特許技術を活用した、通気するキッチン用ゴミ箱
SKETTO(スケット)

概要
「SKETTO(スケット)」とは、通気型のキッチン用ゴミ箱。製品名は、家事の助っ人となるようにという思いから「SKETTO(助っ人=スケット)」と名付けられた。「臭いを防ぐなら密閉」という常識を見直し、あえて空気を通すことで、生ゴミ臭の原因「嫌気性微生物の活性化」を根本から抑える構造が一番の特徴。ゴミ箱を開けた瞬間の「あのモワッと臭」を根本から解決し、電気も消臭剤も不要で、家計にも環境にもやさしい設計となっている。開発は、YouTube「コスパ研究室」を運営するケチエ氏が担当。開発費約1,000万円を投じ、元無印良品デザイナー關 博旨氏、新潟県の金属加工メーカーとともに開発した。2026ウーマンズビジネスグランプリでは史上初の4つの賞も受賞。2026年7月より、応援購入サービスMakuakeにて先行販売を開始している。





なぜできるのか?
「TokyoものづくりMovement 2025」に採択されたCO2削減につながるゴミ箱
ゴミ削減は全国的な課題だが、東京都の最終処分場は、あと50年で満杯になってしまうと言われている。開発されたゴミ箱は、「生ゴミの水分を効果的に蒸発」、「一つのゴミ箱で分別が可能」という二つの特徴により、ゴミ削減を無理なく後押しする。
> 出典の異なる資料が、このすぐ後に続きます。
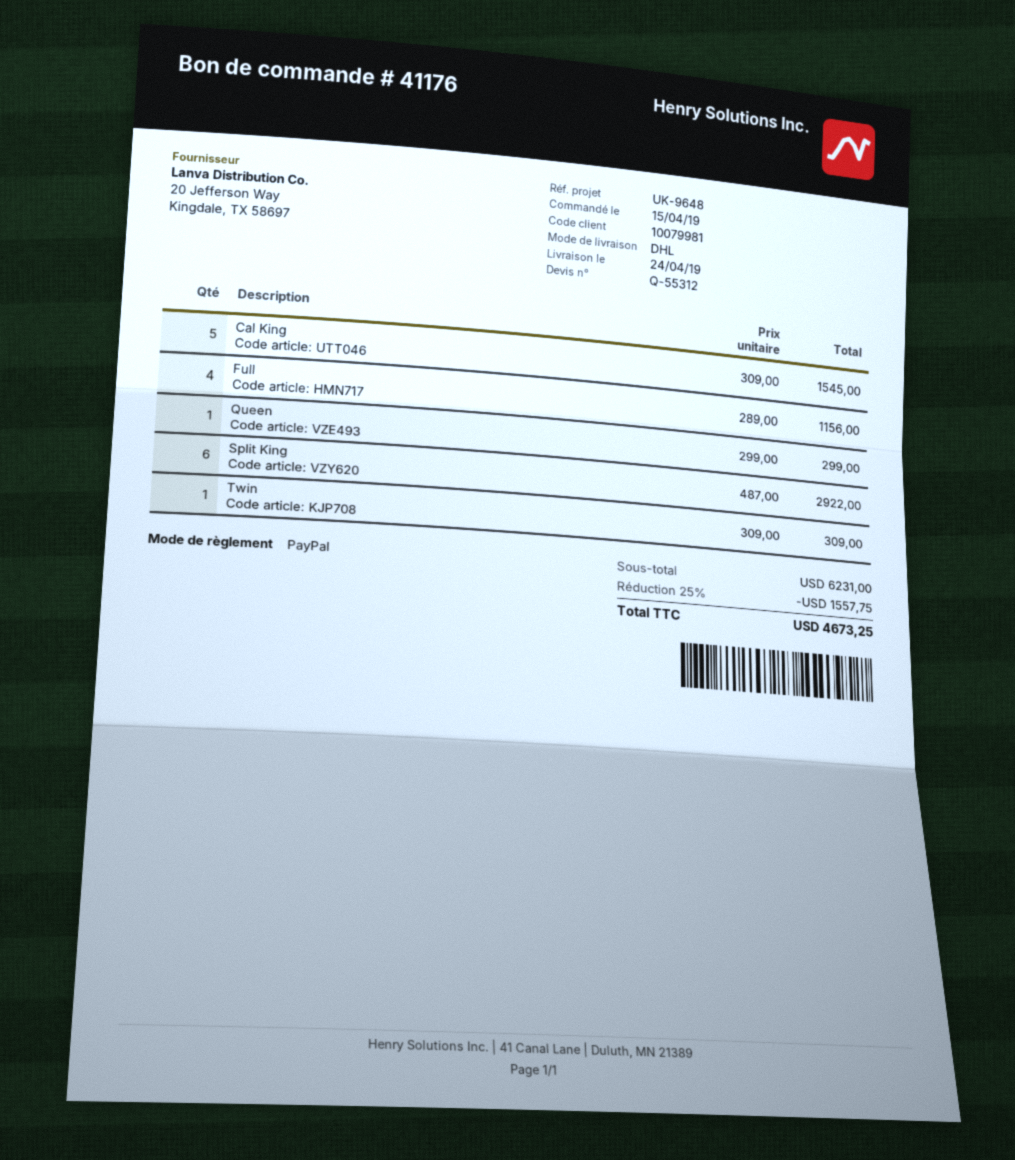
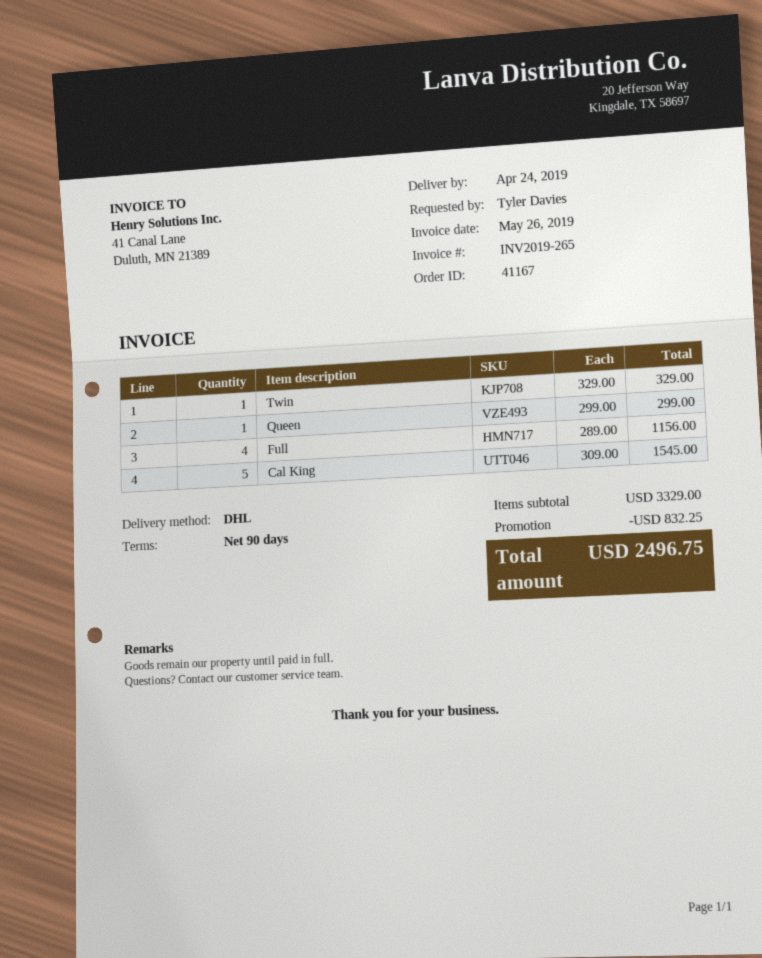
order number: 41176 -> 41167
Split King: 6 x 487.00 = 2922.00 -> none
Twin: 1 x 309.00 = 309.00 -> 1 x 329.00 = 329.00
subtotal: 6231.00 -> 3329.00
discount: 1557.75 -> 832.25
total: 4673.25 -> 2496.75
また、生ゴミの水分が減ることで、焼却炉の負担も軽くなり、CO2削減につながるとされている。共働きが主流の今、家事をラクにするという社会的意義だけでなく、環境面での効果も評価され、東京都産業技術研究センターが主催する「TokyoものづくりMovement 2025」に採択。1000万円の資金サポートを受け、構想から3年を経て製品化された。
密閉しない構造で、生ゴミのニオイを抑制
生ゴミ臭の発生の原因は「嫌気性微生物の活性化」。酸素が少ない状況下になると嫌気性微生物(バクテリア)による発酵(腐敗)が進み生ゴミの成分が分解され、においの素となる有機酸や硫化水素が生じる。「酸素が少ないこと」は嫌気性微生物が好きな環境の大きな一つであり、「密閉」は逆効果となる。そして、プラスチックはニオイを吸着するため、どんどんニオイは取れなくなってしまう。今回開発されたゴミ箱は、計算された通気構造により(特許出願中)、水分の蒸発が起こり、庫内に自然換気が発生するため、熱がこもらない。さらに熱伝導率が高いことから庫内の温度が下がる。あえて空気を通すことで、生ゴミ臭の発生の原因を根本から抑えることができる。生ゴミの腐敗を抑え、コバエの発生抑制も期待でき、ニオイの吸着を抑える設計。通常のゴミ箱(フタ付きの某有名メーカープラスチック製)と比較した試験を実施したところ、臭いの元を作る可能性がある嫌気性細菌の数を通常のゴミ箱より大幅に下げることができた。
特許を取得した換気構造
通気するだけでなく、開口面積差、高低差を応用した構造により(特許取得済)、自然換気のみで、温度の上昇も防ぐ。ゴミ箱上部のフタの穴からは熱と水分が逃げ、ゴミは常に新鮮な空気に触れることができる。ゴミ箱の底には、取り外し可能なステンレス製すのこで空気の通り道を確保している。また、一般的なステンレス製ゴミ箱でも部品は樹脂であることが多いが、部品までできる限り金属製にしており、ニオイの吸着を最大限に抑えることを目指した。試作は50回を超え、フックだけで11回の試作を実施。におい対策だけでなく、自治体によってゴミ分別の方針が異なる中、ゴミの分別が増えても、柔軟に対応できるよう細部に工夫されている。さらに、継続的な負担のないよう、あらゆるビニールのリユースができるようになっている。(フック意匠登録申請中)
YouTube「コスパ研究室」を運営するケチエ氏、無印良品のプロダクトを手がけた關博旨氏、足立製作所による製品
YouTube「コスパ研究室」を運営するケチエ氏によって開発された。デザインは無印良品のプロダクトを手がけていた關博旨氏が担当。使い勝手も細かいところまで研究を重ね、どんな家庭にも自然になじみ、空間にとけこむ美しさを目指した。製造は、新潟の工房によるもの。燕三条のとなりにある足立製作所で細かなところまで丁寧に作り上げ、「日本の道具のやさしさ」を感じられる。